- [Recorded data]
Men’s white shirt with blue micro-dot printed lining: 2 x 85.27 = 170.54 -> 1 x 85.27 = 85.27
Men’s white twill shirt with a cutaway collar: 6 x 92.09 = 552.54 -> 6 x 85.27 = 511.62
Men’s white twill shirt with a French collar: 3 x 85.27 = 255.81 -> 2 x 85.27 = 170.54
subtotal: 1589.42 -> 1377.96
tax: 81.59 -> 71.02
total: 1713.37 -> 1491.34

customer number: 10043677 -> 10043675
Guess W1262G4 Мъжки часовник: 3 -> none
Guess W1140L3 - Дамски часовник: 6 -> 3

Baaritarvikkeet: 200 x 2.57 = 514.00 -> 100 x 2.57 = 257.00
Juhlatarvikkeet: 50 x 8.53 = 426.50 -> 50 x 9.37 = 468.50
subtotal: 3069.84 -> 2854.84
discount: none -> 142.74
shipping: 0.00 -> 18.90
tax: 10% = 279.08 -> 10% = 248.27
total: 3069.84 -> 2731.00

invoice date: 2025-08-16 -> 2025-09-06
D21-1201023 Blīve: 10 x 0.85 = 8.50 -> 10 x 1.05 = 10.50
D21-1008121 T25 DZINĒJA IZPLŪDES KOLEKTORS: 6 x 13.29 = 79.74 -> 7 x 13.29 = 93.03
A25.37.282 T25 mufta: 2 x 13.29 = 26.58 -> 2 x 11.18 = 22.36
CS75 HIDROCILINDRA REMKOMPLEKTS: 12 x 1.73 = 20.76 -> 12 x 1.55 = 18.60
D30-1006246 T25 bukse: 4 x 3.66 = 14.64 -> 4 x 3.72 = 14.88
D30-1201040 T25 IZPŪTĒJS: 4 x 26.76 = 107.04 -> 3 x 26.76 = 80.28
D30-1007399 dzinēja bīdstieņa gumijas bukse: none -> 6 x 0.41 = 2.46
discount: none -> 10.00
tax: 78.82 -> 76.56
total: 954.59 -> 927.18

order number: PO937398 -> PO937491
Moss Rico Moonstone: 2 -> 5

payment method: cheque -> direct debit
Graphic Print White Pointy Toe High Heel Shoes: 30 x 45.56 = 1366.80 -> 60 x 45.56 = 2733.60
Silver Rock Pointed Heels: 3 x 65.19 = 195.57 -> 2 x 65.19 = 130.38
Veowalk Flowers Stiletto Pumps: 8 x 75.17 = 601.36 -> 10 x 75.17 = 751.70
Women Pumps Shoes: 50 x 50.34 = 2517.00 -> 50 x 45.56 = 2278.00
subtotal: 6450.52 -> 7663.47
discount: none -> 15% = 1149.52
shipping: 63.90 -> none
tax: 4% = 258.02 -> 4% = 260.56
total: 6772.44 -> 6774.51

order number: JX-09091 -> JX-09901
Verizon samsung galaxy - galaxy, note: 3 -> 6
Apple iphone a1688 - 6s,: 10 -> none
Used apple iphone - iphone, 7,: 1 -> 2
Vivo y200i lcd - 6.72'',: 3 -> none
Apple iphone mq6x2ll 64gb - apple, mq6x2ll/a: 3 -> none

- [What the exercise asks]
Whenever the string "bukse" turns up in a line of the data, copy that line.

- [Output]
D30-1006246 T25 bukse: 4 x 3.66 = 14.64 -> 4 x 3.72 = 14.88
D30-1007399 dzinēja bīdstieņa gumijas bukse: none -> 6 x 0.41 = 2.46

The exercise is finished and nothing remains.